A. Berdasarkan hierarki norma hukum
1. Mengenai hierarki norma hukum Hans Kelsen mengemukakan suatu teori yang kemudian dikenal sebagai Stufentheorie adalah norma-norma hukum itu berjenjang-jenjang dan berlapis-lapis dalam suatu hierarki susunan. Suatu norma yang lebih rendah berlaku, bersumber, dan berdasar pada norma lain yang lebih tinggi, dimana Norma yang lebih tinggi itu berlaku, bersumber, dan berdasar pada norma lain yang lebih tinggi lagi. Demikian seterusnya norma itu berlaku, bersumber, dan berdasar pada norma lain yang lebih tinggi sampai pada suatu norma yang tidak dapat di telusuri lagi karena bersifat hipotesis dan fiktif yang disebut Norma Dasar (Grundnorm) dan ditetapkan lebih dulu oleh masyarakat (pre-supposed).
2. Berdasarkan teori Hans Kelsen itu Amiroeddin Sjarif merinci hal-hal sebagai berikut :
a. Perundang-undangan yang lebih rendah derajatnya tidak dapat mengubah atau mengenyampingkan ketentuan-ketentuan perundang-undangan yang lebih tinggi tetapi yang sebaliknya dapat.
b. Perundang-undang hanya dapat dicabut, diubah atau ditambah oleh atau dengan perundang-undangan yang sederajat atau yang lebih tinggi tingkatannya.

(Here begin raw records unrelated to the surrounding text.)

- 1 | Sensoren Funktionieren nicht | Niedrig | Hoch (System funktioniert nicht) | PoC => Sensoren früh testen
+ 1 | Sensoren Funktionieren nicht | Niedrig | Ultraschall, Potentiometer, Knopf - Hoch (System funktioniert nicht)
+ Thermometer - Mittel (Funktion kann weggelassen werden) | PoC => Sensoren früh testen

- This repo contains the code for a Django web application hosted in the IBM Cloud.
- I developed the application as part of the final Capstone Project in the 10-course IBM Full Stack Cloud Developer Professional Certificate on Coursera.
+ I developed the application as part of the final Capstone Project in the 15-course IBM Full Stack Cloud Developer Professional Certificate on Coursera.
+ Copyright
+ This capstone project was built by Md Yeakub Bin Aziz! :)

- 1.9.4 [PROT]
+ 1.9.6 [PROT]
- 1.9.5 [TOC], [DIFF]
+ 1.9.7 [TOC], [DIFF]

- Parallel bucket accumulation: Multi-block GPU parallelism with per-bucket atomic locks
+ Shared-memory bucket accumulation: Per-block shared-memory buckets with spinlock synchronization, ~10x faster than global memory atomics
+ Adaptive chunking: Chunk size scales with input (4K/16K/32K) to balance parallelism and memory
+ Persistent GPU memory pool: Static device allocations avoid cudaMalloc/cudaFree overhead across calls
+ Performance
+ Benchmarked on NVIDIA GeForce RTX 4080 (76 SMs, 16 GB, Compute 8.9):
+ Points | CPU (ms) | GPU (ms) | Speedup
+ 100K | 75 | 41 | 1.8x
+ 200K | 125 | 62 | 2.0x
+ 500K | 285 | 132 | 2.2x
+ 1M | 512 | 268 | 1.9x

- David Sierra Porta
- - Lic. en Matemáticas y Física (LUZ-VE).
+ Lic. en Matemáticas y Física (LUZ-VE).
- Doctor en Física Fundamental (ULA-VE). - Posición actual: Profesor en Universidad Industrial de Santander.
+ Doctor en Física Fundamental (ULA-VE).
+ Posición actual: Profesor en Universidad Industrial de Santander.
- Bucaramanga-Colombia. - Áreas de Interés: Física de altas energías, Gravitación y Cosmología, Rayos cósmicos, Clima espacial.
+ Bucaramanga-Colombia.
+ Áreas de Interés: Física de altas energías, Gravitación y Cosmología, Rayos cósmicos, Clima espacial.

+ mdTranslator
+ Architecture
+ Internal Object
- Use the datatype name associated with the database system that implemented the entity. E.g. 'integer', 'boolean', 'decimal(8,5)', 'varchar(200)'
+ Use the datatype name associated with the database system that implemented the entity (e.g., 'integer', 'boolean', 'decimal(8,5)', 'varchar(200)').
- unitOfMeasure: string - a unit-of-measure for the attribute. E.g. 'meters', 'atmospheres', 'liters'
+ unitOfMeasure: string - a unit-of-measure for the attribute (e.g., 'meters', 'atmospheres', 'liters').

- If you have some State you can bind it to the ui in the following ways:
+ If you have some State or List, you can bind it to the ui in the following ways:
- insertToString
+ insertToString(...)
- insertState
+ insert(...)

c. Ketentuan-ketentuan perundang-undangan yang lebih rendah tingkatannya tidak mempunyai kekuatan hukum dan tidak mengikat apabila bertentangan dengan perundang-undangan yang lebih tinggi tetap berlaku dan mempunyai kekuatan hukum serta mengikat, walaupun diubah, ditambah, diganti atau dicabut oleh perundang-undangan yang lebih rendah.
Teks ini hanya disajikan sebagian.